Despite these conservative credentials, John Roberts won confirmation in the United States Senate by a vote of 78-22, winning the support of all of the Republican Senators, 1 Independent, and even 22 Democratic Senators.
In part this was because of Chief Justice Roberts's brilliant legal mind and record. In no small part this was due to his performance before the Senate Judiciary Committee.
It is significant, however, to note an important statement John Roberts made before that committee that confirms Professor Sunstein's analysis.
Chief Justice Roberts said in his 2003 Senate testimony before his confirmation as a judge on the United States Court of Appeals for the District of Columbia Circuit :
"Roe v. Wade is the settled law of the land...There is nothing in my personal views that would prevent me from fully and faithfully applying that precedent, as well as Casey.
Many have focused on that statement simply as an indication of Chief Justice John Roberts's acceptance of the "essential holdings" of Roe v Wade. On its face, the above statement is a significant position regarding Roe v Wade. Since John Roberts is now Chief Justice, it is, in many ways, historic. In fact, however, it means much more than that.
What our current Chief Justice established in his testimony before the judiciary committee was a standard, not simply about his position vis a vis Roe, but a standard that established Chief Justice Roberts's lack of hostility to precedent. Justice Roberts indicated that he will not try to, in Professor Sunstein's words, "reorient the law."
This standard, both in regards to Roe, and in terms of what it says about Chief Justice Roberts's basic judicial temperment forms what we can call, the Roberts Test.
Chief Justice John Roberts, whether he intended to or not, established a standard by which we can measure the acceptabilty of any nominee.
John Roberts won the votes of Senators from both parties because his acceptance of Roe conveyed that he was not hostile to Supreme Court precedent and settled law.
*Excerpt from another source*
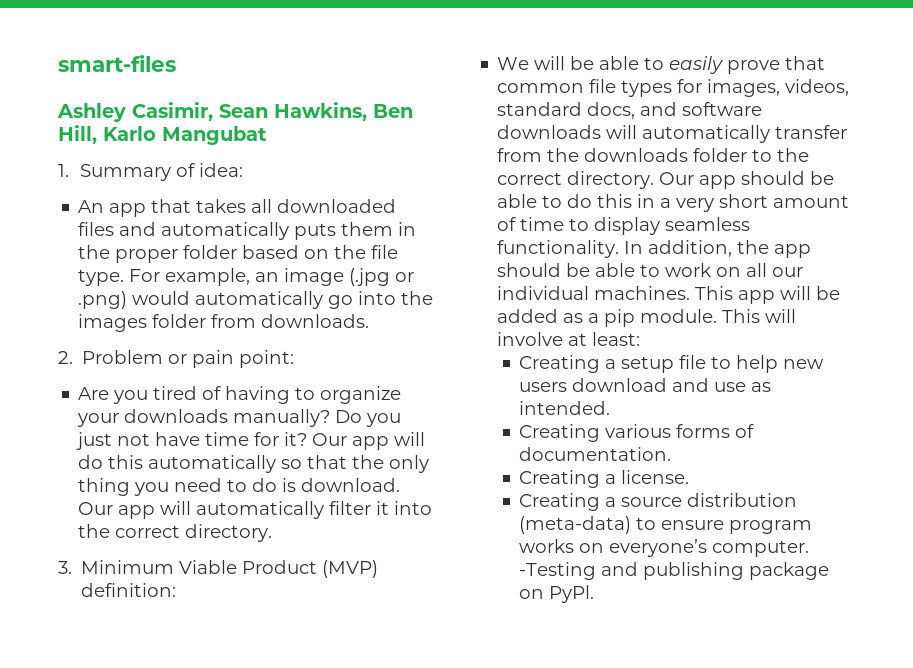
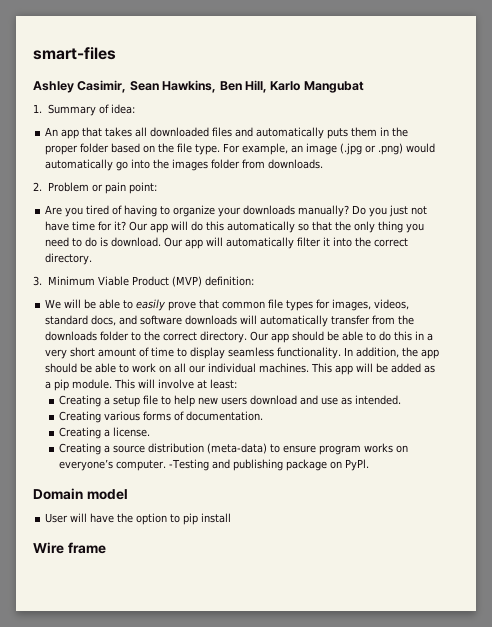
(595, 594) none -> [33,488,128,500] [45,513,232,525] [33,542,106,554] // Domain model // User will have the option to pip install // Wire frame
Now, like Justice Ruth Bader Ginsberg before him, Justice Robert's position did not say anything about how the he would rule in any given case. But it did convey Roberts's willingness to go beyond abstract and general respect for Supreme Court precedent; the thrust of his testimony conveyed Judge Roberts's willingness to accept the legacy of the Supreme Court's decisions. It was this lack of hostility that won Judge Roberts his position as Chief Justice of the Supreme Court and the votes of Senators of both parties.
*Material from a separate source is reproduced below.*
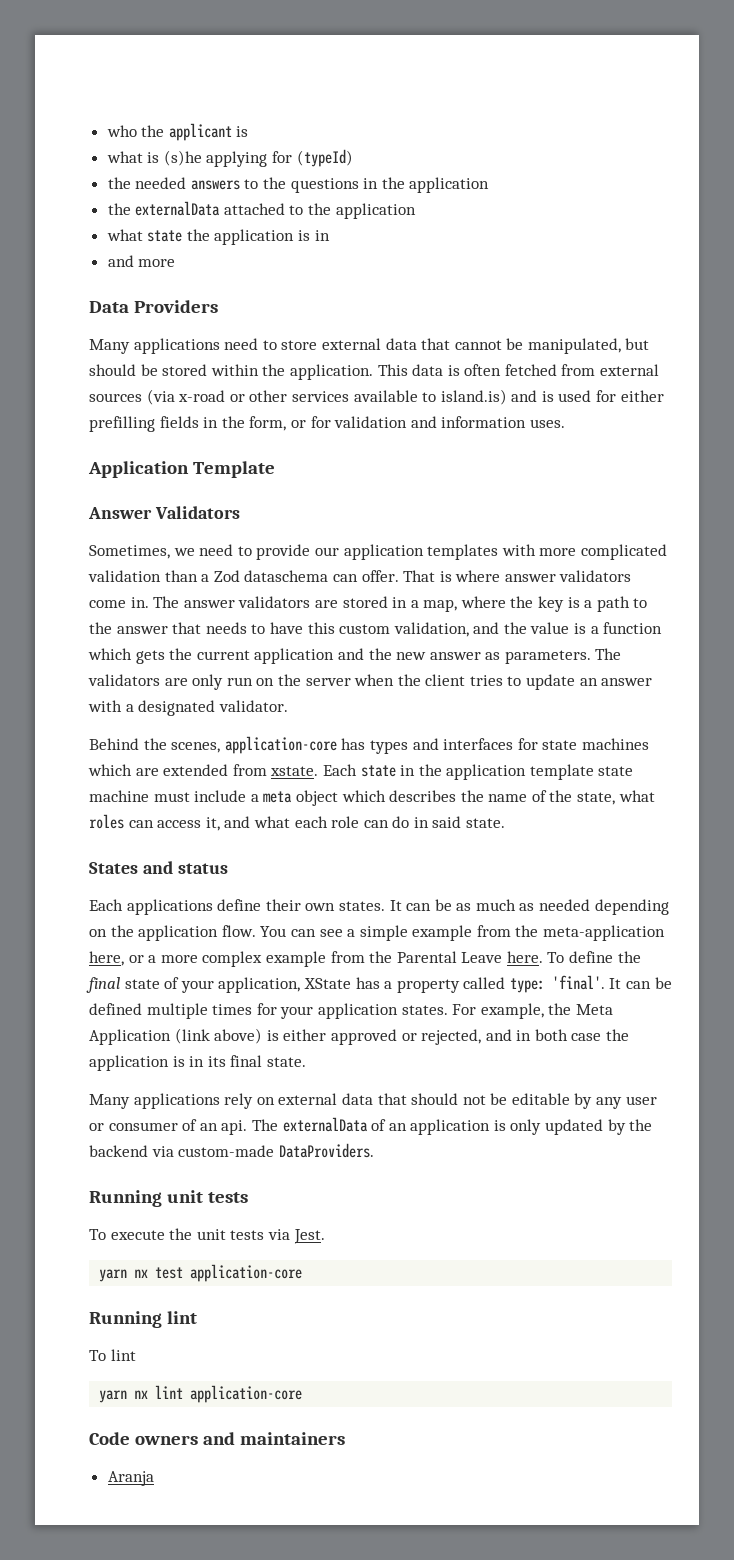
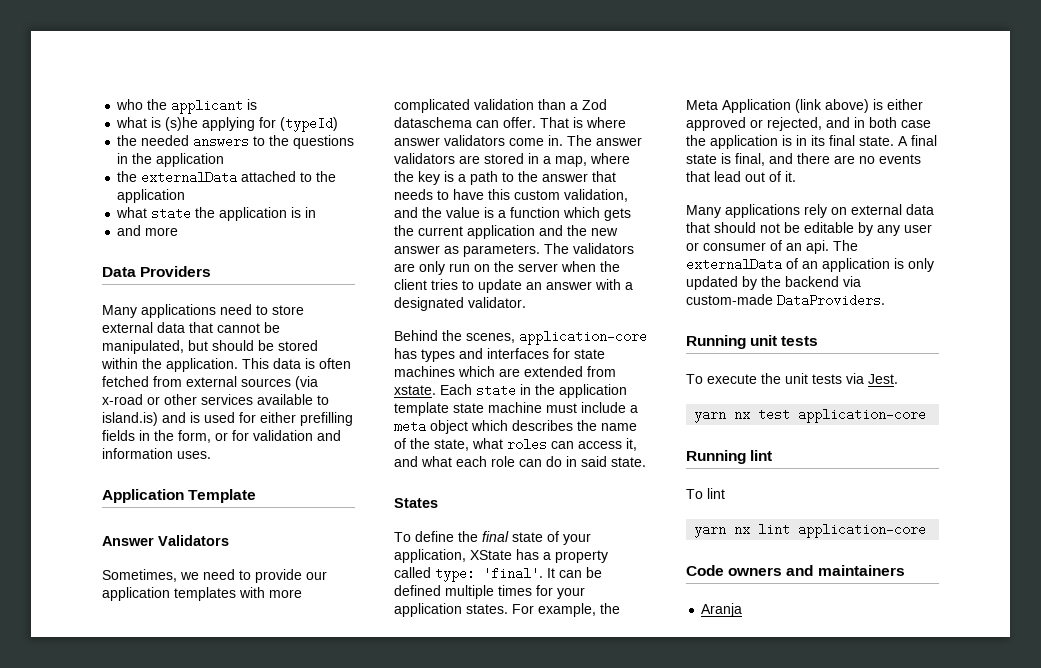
[142,861,228,874] [89,899,669,915] [89,925,666,941] [89,951,543,967] and status // Each applications define their own states. It can be as much as needed depending on the application flow. You can see a simple example from the meta-application here, or a more complex example from the Parental Leave here. -> (438, 503) //
(306, 1062) none -> [898,135,937,146] [686,153,921,166] [686,171,796,182] A final state is final, and there are no events that lead out of it.

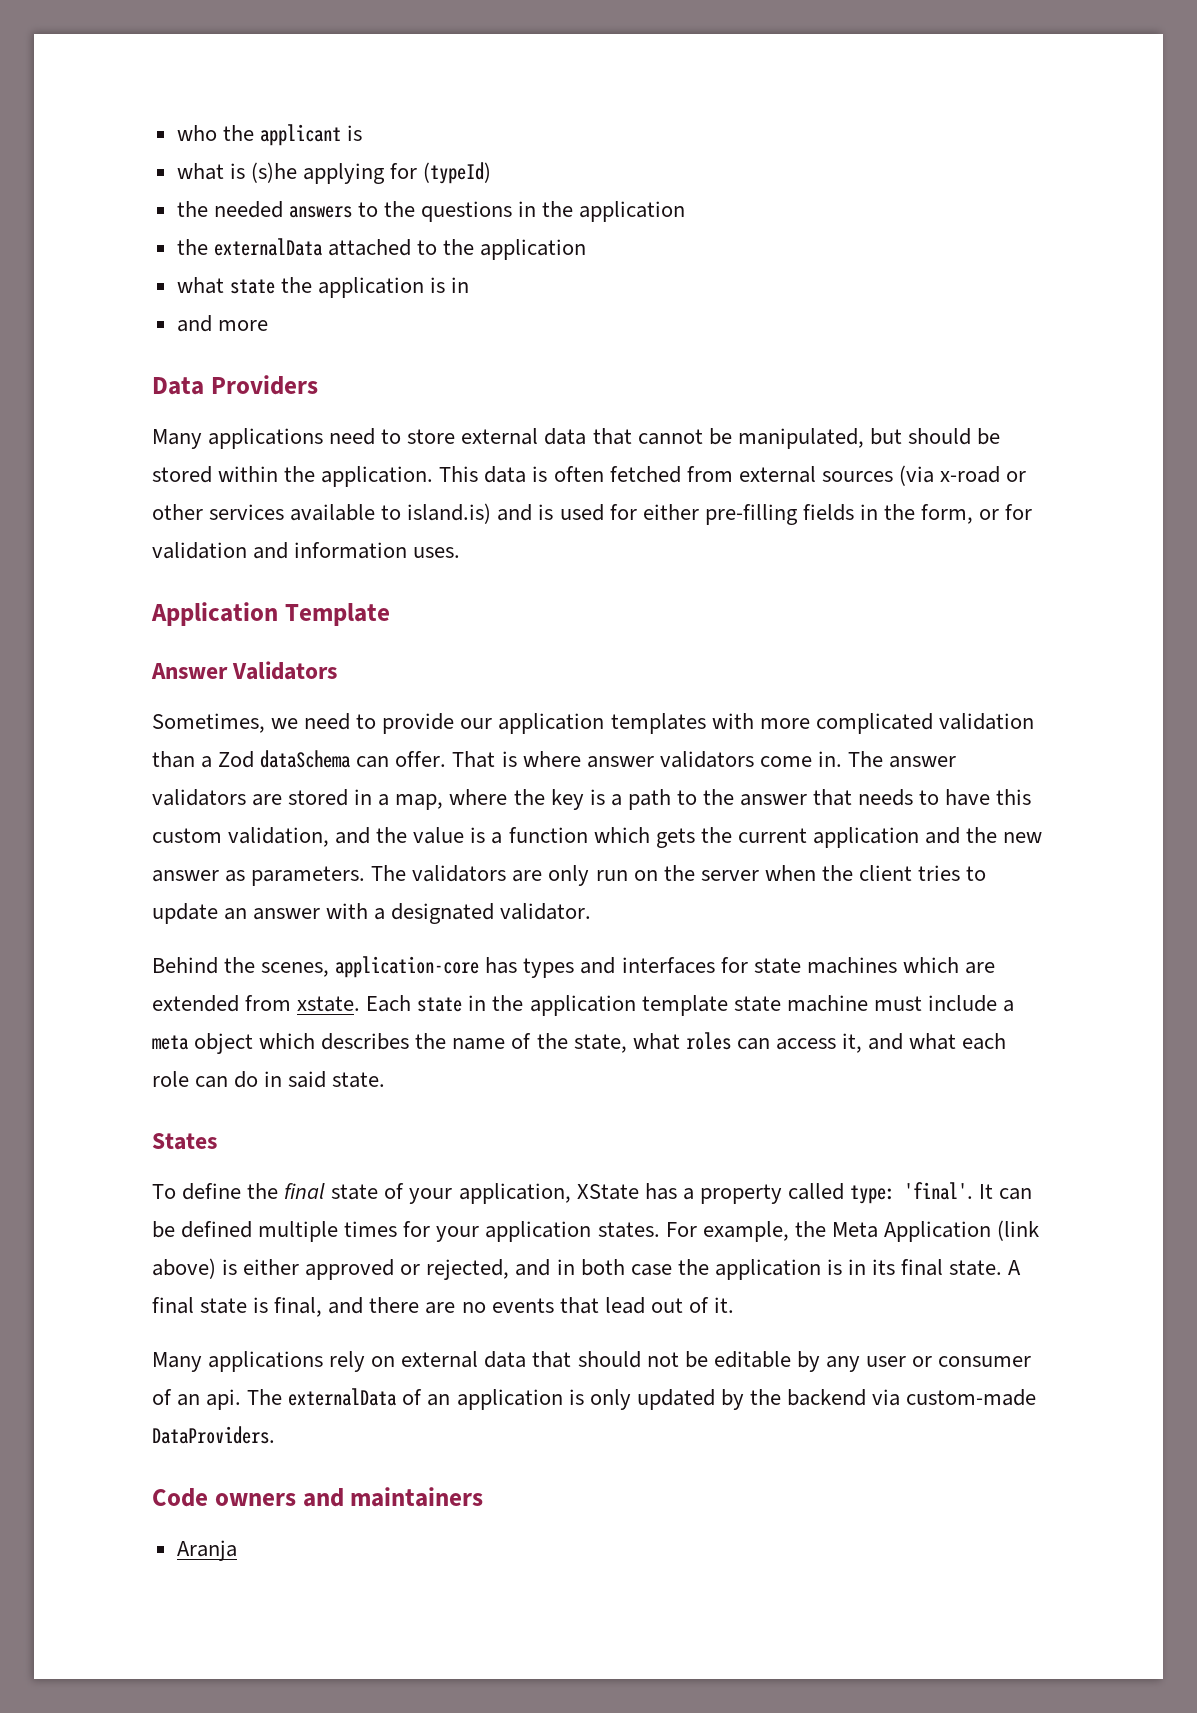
[300,412,353,426] prefilling -> [704,504,798,525] pre-filling
[394,117,472,128] dataschema -> [260,750,352,768] dataSchema
[686,335,819,349] [686,373,898,384] [694,408,927,423] [686,450,773,464] [686,488,725,499] [694,523,927,538] // Running unit tests // To execute the unit tests via Jest. // yarn nx test application-core // Running lint // To lint // yarn nx lint application-core -> (275, 1435) none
When Judge Samuel Alito came before the very same Senate Judiciary Committee....after Chief Justice Roberts had already established the tenor and shadow of this "umbrella"...this "test" which might be applied to any nominee...Judge Alito deliberately chose NOT to avail himself of the cover of the acceptance of "precedent and settled law" in regards to Roe v Wade.
Here is how the Washington Post reported Alito's testimony before the committee:
Alito edged closer to suggesting that he might be willing to reconsider Roe if he is confirmed to the high court, refusing, under persistent questioning by Democrats, to say that he regards the 1973 decision as "settled law" that "can't be reexamined." In this way, his answers departed notably from those that Chief Justice John G. Roberts Jr. gave when asked similar questions during his confirmation hearings four months ago.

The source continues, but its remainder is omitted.